The first set of improvements were carried out by the new Vibrance Team, consisting at that point 6 members, creating the Monkey v1.2, which was the first set of 4 devices to be left in the hands of Attack Theatre and WPSD for workshops. We created an instruction guide for setting up and trouble-shooting the devices, pairing the color-coded bluetooth receivers to matching bluetooth transmitters, with the option to expand by adding more transmitters. This led to connectivity & set-up issues, and while we could easily resolve them in the lab and provided troubleshooting steps, it was too much of a hassle for the instructors to work through at the start of a workshop.

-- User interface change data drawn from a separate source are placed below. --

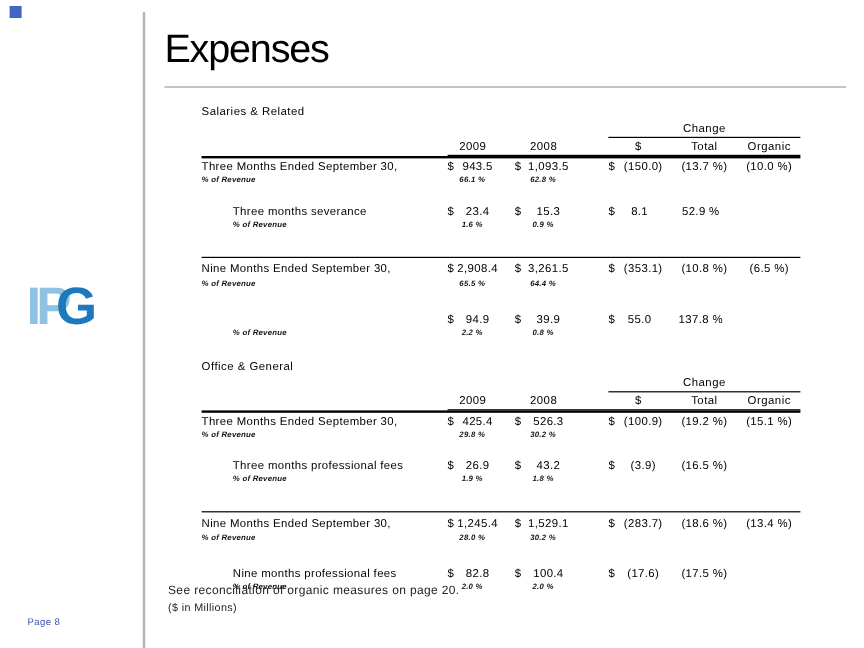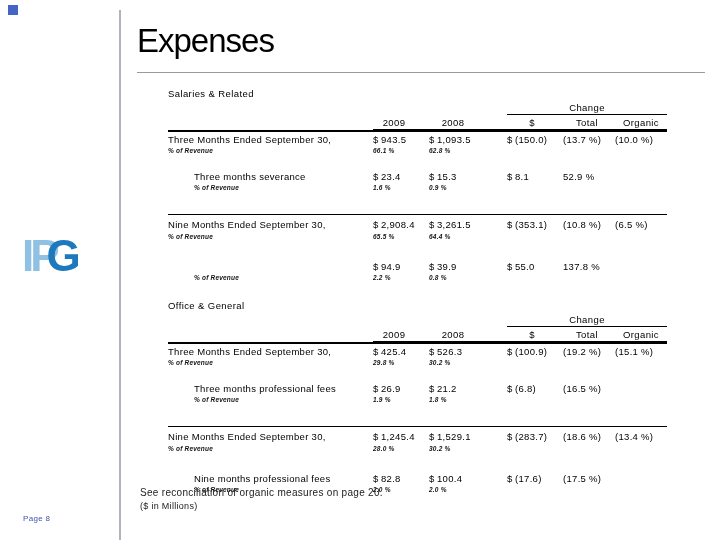"943.5" .num { text-align: left -> center }
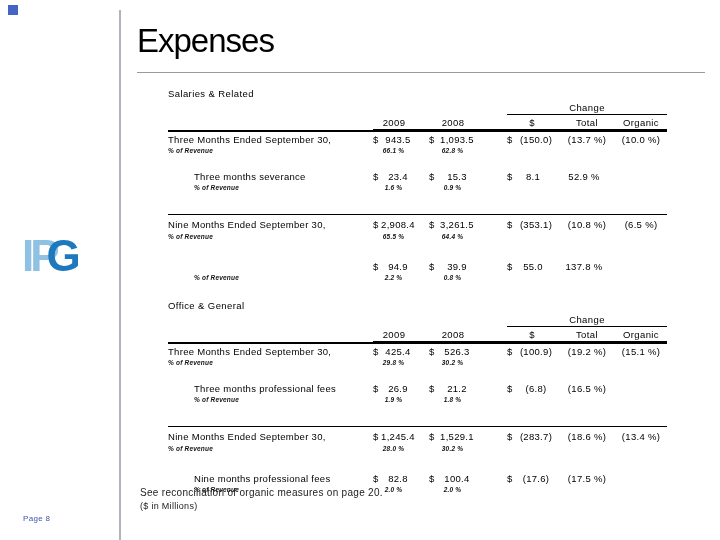"21.2" div.num { text: 21.2 -> 43.2 }
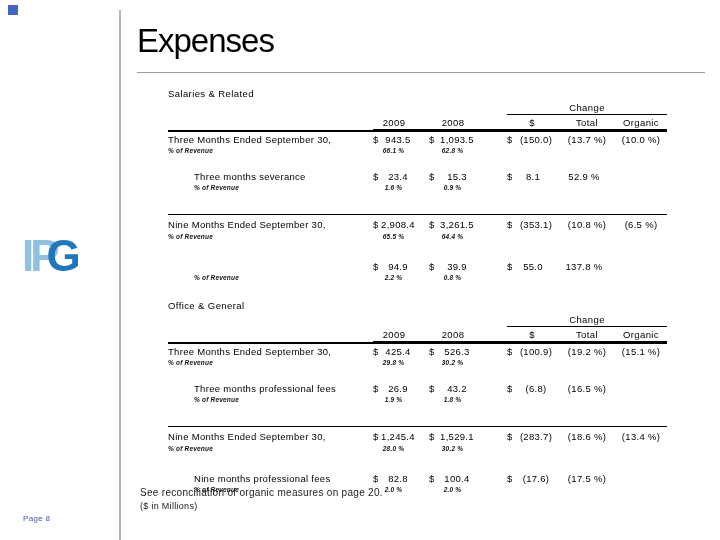"(6.8)" div.num { text: 6.8 -> 3.9 }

This led to Monkey v1.3, where we exchanged the bluetooth receivers for an integrated amplifier & bluetooth board and got transmitters that could pair to two devices at once. This cut the set-up on the devices to just turning on them and connecting each to the bluetooth transmitter. While this was an improvement, and despite pre-pairing the devices, it was still unreliable. This led us to majorly re-think the way we did the auto to create a more custom solution. One idea was to delve into the world of bluetooth audio protocols and programming our own chips. Alternatively, we could use a simpler solution that has brought audio to millions of households and cars simultaneously since the 60s: radio. This introduced an entire system redesign, the Vibrance Penguin.